What the task asks: Answer with a number only, stating how many lines of the records hold the word "width".

═════ Working data

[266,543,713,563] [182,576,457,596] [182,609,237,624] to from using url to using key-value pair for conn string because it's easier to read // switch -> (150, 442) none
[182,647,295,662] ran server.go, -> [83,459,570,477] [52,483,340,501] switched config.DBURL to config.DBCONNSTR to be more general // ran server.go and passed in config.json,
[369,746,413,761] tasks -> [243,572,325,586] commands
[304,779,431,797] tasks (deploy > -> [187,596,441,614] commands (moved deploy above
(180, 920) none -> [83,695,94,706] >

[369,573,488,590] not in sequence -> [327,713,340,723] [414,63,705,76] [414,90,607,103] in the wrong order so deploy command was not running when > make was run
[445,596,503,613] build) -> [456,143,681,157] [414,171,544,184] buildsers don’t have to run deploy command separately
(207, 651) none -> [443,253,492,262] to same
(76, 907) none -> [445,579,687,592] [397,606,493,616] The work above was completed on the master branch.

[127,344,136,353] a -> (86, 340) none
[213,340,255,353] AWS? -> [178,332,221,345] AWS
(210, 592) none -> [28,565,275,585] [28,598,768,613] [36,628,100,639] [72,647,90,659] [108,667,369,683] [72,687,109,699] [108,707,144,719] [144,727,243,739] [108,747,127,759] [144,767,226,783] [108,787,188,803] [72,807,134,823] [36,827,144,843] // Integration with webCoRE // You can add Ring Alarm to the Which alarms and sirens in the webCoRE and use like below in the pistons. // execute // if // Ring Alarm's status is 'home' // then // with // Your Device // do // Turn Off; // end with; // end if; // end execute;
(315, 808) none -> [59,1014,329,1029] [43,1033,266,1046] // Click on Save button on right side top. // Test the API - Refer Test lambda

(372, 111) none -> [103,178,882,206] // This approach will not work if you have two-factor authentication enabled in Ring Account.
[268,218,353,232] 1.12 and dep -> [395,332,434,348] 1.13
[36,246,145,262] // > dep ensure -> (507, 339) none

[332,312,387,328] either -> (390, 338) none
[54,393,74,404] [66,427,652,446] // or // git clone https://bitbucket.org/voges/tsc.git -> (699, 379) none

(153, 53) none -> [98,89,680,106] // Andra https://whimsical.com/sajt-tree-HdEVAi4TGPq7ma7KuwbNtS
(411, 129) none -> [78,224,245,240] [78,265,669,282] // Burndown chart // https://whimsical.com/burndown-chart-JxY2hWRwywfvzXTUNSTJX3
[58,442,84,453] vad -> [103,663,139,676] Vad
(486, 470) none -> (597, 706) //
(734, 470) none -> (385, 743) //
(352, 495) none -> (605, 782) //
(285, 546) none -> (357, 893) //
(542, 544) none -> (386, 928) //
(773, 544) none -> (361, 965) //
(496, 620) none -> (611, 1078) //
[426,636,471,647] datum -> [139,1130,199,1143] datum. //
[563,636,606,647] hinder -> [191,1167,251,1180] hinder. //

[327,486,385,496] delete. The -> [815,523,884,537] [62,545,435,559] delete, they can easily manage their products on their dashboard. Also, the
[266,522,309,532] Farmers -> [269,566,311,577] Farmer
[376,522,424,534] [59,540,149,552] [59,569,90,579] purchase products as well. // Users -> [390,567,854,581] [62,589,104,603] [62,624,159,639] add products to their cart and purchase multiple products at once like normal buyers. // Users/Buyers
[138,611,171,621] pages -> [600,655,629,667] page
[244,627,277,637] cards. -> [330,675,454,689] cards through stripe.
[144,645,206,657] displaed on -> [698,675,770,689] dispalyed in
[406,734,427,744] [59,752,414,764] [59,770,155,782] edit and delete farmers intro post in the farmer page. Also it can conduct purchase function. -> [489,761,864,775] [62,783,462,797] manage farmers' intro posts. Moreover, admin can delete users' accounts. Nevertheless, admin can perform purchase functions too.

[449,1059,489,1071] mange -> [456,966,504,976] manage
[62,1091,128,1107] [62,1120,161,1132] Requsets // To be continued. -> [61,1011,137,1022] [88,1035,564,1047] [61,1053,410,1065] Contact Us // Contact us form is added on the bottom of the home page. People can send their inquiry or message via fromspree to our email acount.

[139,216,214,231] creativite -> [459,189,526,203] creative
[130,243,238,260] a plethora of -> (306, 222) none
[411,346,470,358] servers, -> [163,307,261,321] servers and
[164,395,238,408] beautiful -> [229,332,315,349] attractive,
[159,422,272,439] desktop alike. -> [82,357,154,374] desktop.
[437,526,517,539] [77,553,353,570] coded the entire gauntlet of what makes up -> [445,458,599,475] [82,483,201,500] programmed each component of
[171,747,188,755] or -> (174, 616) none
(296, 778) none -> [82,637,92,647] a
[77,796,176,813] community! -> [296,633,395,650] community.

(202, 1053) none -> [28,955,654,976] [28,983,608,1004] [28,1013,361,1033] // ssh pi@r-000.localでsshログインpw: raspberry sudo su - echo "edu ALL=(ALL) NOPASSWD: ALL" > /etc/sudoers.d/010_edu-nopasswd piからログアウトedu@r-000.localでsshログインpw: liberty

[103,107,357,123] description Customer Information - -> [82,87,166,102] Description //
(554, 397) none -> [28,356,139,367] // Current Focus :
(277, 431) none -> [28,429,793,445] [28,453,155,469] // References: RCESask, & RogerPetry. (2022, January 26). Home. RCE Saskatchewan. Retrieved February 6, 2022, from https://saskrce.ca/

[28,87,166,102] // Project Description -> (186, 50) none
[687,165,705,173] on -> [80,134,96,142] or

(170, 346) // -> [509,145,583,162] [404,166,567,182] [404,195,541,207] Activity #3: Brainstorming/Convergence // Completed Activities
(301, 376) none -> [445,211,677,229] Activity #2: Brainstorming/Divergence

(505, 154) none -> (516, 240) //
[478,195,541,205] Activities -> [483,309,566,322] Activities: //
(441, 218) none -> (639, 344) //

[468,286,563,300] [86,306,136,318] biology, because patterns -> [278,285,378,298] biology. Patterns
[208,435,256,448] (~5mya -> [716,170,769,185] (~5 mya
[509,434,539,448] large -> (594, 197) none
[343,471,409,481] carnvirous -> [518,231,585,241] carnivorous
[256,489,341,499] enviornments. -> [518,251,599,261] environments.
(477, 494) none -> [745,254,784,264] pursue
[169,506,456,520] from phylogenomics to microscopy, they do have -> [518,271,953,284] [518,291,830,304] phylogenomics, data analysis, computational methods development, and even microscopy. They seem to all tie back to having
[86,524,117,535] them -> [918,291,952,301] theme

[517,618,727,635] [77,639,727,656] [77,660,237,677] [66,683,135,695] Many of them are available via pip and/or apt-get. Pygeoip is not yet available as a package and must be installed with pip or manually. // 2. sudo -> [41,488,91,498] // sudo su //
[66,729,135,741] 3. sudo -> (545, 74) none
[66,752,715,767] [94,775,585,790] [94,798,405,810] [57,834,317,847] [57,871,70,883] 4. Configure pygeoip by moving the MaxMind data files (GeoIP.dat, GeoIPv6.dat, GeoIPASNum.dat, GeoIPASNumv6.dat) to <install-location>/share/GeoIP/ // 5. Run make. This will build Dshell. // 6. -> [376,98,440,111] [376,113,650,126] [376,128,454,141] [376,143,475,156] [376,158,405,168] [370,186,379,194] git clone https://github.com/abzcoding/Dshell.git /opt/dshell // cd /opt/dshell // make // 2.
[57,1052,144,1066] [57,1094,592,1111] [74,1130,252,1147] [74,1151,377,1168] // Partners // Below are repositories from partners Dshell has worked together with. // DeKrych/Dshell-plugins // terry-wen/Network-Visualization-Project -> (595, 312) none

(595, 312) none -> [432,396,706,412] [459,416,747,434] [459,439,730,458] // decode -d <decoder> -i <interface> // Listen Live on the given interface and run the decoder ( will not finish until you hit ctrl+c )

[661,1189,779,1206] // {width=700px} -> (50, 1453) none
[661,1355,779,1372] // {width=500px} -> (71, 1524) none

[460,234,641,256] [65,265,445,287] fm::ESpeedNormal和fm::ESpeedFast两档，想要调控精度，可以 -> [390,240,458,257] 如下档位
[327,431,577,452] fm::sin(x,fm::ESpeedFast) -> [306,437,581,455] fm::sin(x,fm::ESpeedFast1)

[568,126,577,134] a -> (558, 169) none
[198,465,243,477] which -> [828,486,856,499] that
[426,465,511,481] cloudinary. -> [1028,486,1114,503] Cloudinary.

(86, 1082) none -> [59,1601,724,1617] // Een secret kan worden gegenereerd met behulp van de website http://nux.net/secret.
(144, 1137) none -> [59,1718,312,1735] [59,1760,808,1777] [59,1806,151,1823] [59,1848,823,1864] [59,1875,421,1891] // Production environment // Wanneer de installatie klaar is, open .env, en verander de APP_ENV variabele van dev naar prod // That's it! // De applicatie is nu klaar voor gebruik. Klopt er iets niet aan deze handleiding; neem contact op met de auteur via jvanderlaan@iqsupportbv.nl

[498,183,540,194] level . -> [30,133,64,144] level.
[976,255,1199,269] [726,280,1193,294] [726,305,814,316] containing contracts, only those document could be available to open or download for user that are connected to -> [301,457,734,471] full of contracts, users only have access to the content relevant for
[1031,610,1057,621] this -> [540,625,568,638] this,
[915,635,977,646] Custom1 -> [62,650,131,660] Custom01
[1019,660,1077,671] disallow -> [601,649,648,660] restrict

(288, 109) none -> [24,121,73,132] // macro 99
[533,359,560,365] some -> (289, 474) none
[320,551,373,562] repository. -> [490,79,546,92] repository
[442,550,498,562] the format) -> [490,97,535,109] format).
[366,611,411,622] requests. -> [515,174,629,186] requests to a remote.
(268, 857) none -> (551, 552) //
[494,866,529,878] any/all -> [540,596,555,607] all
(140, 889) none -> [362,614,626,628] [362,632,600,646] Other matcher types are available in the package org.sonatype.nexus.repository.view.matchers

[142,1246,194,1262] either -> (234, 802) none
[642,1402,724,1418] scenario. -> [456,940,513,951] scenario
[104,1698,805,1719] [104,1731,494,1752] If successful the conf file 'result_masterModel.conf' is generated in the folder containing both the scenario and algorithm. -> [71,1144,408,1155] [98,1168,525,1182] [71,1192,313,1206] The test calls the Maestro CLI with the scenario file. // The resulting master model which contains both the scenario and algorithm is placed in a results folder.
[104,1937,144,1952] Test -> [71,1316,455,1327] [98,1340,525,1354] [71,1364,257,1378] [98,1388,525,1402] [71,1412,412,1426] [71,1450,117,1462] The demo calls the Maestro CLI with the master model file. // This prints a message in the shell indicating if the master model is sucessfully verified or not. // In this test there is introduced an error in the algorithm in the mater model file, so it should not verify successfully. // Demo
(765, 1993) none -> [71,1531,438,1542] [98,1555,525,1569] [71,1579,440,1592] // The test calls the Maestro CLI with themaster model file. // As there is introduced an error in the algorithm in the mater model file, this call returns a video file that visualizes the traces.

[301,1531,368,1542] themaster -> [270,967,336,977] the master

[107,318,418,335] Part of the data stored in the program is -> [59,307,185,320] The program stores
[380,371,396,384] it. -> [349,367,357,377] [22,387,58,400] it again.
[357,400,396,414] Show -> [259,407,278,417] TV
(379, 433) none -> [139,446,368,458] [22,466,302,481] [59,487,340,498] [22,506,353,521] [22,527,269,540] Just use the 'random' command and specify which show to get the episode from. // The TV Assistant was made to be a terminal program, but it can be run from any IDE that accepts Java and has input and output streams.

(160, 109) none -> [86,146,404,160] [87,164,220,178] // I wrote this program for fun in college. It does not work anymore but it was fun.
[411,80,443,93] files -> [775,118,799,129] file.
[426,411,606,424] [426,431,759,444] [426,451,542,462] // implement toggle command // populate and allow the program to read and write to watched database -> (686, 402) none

══════════

Answer box: 2